WORK ORDER: Would you repeat exactly the part of the listing below that runs from the line containing "2025-08-20 17:24: 6545505 -> none" down to the line containing "2025-08-21 11:46: none -> 6545392", inclusive, and nothing else?

INFORMATION PROVIDED:
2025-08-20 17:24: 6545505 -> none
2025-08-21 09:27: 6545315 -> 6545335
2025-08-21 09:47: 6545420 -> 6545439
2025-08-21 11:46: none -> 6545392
---
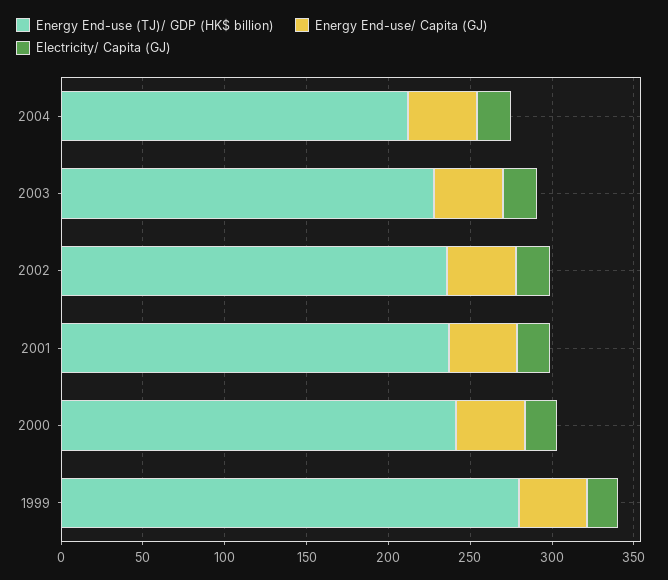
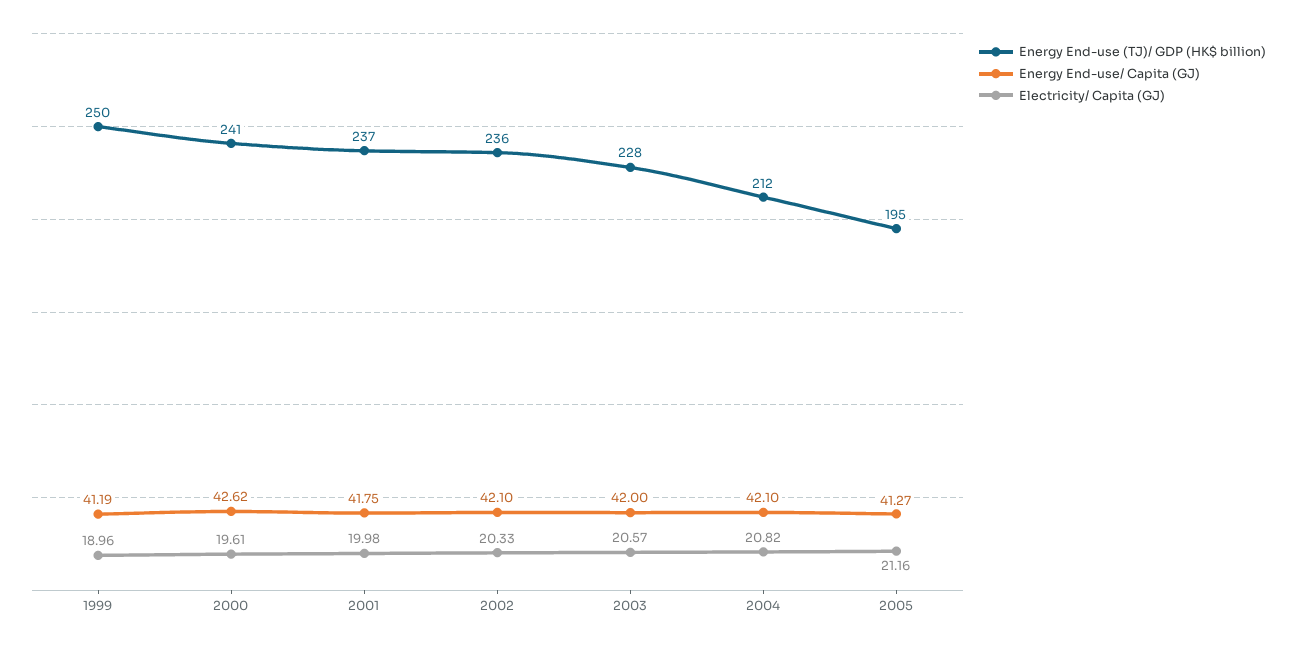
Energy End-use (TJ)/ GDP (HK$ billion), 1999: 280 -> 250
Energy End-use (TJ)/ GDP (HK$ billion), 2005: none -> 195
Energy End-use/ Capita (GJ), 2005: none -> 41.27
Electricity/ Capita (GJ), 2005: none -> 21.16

SOLUTION:
2025-08-20 17:24: 6545505 -> none
2025-08-21 09:27: 6545315 -> 6545335
2025-08-21 09:47: 6545420 -> 6545439
2025-08-21 11:46: none -> 6545392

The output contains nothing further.